▼
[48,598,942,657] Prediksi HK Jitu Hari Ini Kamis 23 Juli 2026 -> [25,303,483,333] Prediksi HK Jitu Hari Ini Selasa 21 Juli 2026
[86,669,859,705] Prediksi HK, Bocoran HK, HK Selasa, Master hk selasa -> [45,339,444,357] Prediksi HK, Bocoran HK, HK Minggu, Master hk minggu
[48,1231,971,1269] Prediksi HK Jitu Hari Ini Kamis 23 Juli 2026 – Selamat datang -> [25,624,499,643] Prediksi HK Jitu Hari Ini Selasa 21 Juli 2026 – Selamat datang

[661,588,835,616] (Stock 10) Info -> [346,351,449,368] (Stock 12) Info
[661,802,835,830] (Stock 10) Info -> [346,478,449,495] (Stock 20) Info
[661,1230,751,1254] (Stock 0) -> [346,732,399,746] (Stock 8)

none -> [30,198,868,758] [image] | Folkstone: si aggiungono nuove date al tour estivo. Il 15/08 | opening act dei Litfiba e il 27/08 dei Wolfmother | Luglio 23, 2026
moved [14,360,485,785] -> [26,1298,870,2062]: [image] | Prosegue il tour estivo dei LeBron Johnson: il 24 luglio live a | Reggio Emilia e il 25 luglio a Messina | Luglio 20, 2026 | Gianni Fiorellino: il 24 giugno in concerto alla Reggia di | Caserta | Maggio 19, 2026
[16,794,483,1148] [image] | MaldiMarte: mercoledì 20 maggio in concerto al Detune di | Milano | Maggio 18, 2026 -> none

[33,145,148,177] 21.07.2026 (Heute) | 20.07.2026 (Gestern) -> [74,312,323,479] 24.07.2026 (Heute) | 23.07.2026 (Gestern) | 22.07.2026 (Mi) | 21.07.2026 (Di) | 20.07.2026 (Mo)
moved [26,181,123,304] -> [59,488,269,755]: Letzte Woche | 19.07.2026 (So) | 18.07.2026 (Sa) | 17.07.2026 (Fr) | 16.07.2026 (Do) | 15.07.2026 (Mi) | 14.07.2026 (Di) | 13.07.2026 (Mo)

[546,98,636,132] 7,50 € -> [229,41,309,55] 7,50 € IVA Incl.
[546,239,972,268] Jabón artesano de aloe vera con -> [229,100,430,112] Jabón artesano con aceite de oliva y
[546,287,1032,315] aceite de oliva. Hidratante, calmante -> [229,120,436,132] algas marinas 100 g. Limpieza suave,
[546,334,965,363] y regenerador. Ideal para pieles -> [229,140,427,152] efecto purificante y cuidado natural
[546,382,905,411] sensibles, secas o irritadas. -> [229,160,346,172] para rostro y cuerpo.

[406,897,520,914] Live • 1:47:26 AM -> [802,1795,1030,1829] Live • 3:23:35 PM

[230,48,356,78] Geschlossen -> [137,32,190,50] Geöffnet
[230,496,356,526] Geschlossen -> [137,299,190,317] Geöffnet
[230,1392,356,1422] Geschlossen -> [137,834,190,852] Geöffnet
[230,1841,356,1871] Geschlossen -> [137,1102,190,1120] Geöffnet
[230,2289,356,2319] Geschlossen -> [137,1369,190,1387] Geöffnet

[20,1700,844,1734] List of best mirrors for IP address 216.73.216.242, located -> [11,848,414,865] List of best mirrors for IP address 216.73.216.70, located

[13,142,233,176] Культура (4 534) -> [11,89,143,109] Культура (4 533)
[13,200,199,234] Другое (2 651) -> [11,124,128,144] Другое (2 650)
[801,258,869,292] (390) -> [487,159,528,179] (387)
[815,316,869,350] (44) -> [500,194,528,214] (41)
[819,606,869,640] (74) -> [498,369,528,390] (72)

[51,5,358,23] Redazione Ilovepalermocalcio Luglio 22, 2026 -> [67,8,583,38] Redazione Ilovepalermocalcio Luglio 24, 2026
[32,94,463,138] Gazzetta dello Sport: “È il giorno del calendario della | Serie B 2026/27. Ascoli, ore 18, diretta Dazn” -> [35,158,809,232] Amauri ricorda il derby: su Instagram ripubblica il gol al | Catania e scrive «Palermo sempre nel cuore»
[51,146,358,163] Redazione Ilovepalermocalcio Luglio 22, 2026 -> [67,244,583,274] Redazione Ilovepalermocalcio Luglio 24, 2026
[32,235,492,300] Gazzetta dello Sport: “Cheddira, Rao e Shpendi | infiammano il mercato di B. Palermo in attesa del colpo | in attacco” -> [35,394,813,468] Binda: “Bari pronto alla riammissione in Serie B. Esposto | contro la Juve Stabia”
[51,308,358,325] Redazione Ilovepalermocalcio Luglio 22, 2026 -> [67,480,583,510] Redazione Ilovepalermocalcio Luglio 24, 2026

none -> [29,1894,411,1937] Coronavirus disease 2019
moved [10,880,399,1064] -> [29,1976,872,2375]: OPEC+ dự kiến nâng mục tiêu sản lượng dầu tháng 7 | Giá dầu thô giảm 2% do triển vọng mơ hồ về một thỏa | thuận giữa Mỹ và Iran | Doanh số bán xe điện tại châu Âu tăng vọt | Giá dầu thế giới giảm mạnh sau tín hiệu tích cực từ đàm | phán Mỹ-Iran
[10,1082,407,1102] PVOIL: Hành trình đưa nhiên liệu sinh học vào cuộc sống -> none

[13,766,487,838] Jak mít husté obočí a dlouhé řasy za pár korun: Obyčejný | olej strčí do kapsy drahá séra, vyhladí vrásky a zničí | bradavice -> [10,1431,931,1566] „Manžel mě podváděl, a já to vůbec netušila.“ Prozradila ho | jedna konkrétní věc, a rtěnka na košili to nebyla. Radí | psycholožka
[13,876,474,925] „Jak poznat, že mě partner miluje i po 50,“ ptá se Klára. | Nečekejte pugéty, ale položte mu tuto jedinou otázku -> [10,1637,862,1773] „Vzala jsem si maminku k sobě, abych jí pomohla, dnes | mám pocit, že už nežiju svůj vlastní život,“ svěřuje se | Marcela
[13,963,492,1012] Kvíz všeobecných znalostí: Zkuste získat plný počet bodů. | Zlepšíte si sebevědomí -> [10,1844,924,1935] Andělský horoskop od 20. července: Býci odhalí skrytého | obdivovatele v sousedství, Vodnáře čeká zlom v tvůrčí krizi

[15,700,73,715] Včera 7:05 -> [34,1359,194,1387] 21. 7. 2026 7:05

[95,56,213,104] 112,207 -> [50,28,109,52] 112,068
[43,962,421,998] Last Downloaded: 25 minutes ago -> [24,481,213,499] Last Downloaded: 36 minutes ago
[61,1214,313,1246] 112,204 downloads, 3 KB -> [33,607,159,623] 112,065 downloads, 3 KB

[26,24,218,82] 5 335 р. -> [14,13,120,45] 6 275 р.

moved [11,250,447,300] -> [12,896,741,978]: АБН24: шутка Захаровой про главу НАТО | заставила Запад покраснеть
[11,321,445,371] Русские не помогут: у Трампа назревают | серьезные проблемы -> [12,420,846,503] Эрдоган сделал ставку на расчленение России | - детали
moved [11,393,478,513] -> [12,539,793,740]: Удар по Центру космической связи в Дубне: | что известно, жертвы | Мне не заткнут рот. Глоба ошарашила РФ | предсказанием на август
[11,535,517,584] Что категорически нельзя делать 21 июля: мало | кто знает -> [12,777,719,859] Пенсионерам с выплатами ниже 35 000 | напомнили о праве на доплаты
▲
• WHAT TO WORK ON
If a line of the data holds the string "Jitu", list it.

• RESPONSE TO THIS EXERCISE
[48,598,942,657] Prediksi HK Jitu Hari Ini Kamis 23 Juli 2026 -> [25,303,483,333] Prediksi HK Jitu Hari Ini Selasa 21 Juli 2026
[48,1231,971,1269] Prediksi HK Jitu Hari Ini Kamis 23 Juli 2026 – Selamat datang -> [25,624,499,643] Prediksi HK Jitu Hari Ini Selasa 21 Juli 2026 – Selamat datang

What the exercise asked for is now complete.